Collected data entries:
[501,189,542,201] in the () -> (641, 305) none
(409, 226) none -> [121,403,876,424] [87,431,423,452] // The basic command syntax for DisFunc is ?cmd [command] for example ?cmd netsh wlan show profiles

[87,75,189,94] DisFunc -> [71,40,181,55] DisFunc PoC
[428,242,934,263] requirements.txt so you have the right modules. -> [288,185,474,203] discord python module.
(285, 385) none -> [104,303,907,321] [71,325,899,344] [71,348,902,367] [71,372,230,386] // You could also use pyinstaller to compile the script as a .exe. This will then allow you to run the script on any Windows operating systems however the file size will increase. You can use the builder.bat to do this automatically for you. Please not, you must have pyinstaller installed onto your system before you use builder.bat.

* * *

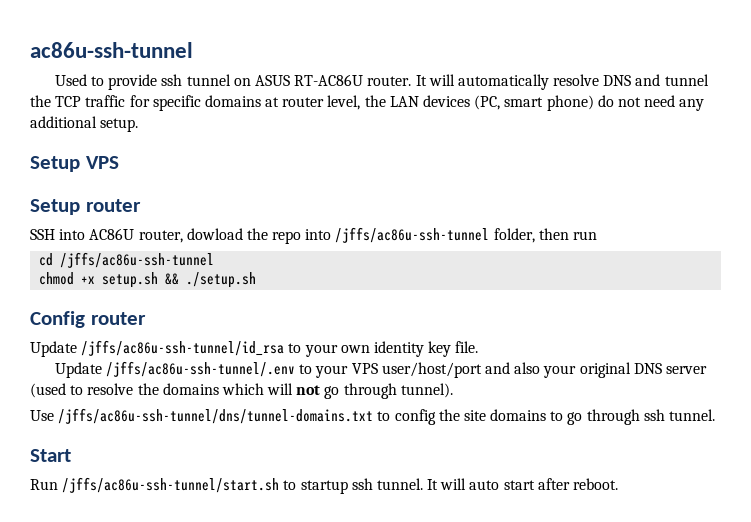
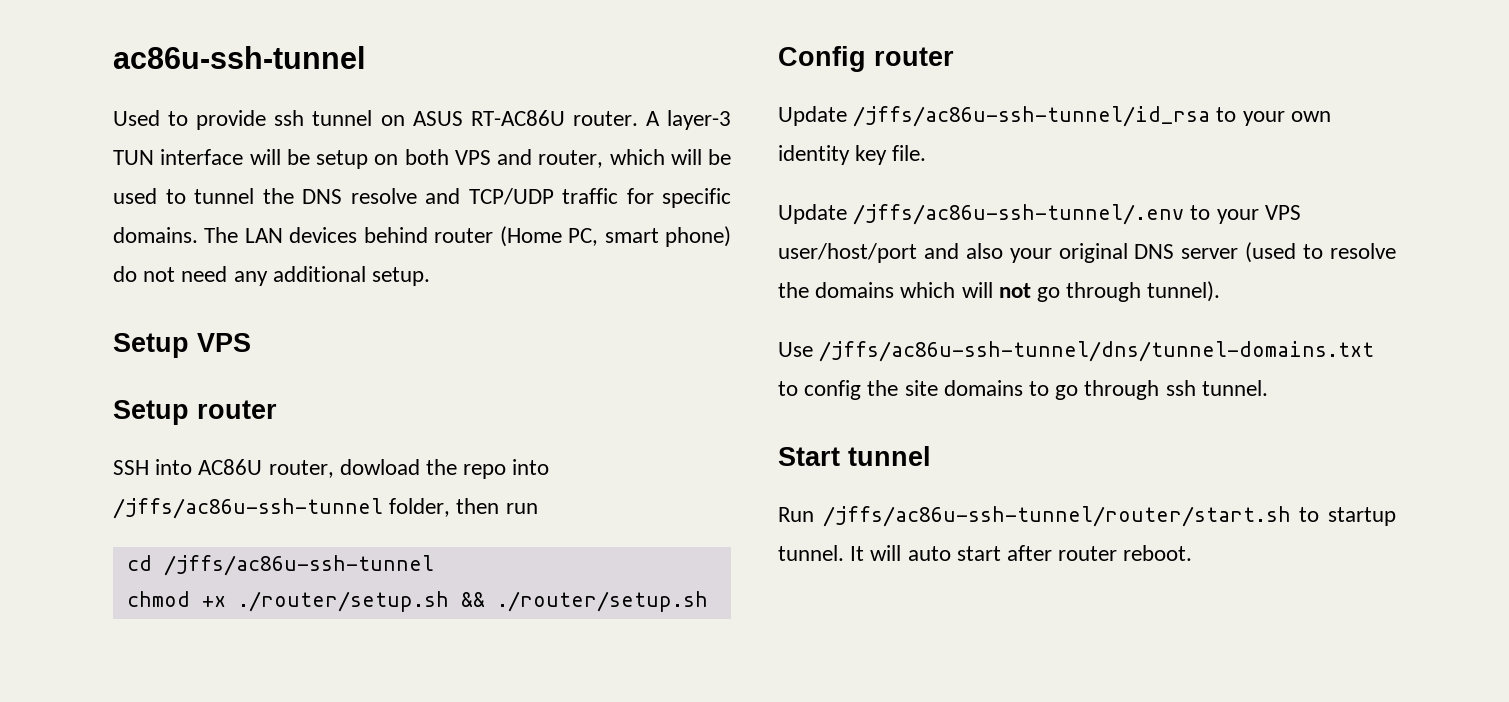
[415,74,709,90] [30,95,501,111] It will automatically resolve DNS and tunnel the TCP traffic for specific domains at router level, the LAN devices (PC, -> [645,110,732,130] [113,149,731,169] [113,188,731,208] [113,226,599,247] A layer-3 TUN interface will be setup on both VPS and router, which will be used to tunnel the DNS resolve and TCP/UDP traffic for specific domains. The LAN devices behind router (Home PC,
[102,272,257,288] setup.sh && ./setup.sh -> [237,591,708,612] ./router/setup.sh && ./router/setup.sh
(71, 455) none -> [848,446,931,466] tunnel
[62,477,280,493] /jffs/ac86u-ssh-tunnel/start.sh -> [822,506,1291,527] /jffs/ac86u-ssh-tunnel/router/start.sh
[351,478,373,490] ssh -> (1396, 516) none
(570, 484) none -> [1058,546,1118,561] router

Task prompt
Starting with the line with "[351,478,373,490] ssh -> (1396, 516) none" above and going on through the line with "(570, 484) none -> [1058,546,1118,561] router", transcribe every line exactly, both ends included, and add nothing.

Result below
[351,478,373,490] ssh -> (1396, 516) none
(570, 484) none -> [1058,546,1118,561] router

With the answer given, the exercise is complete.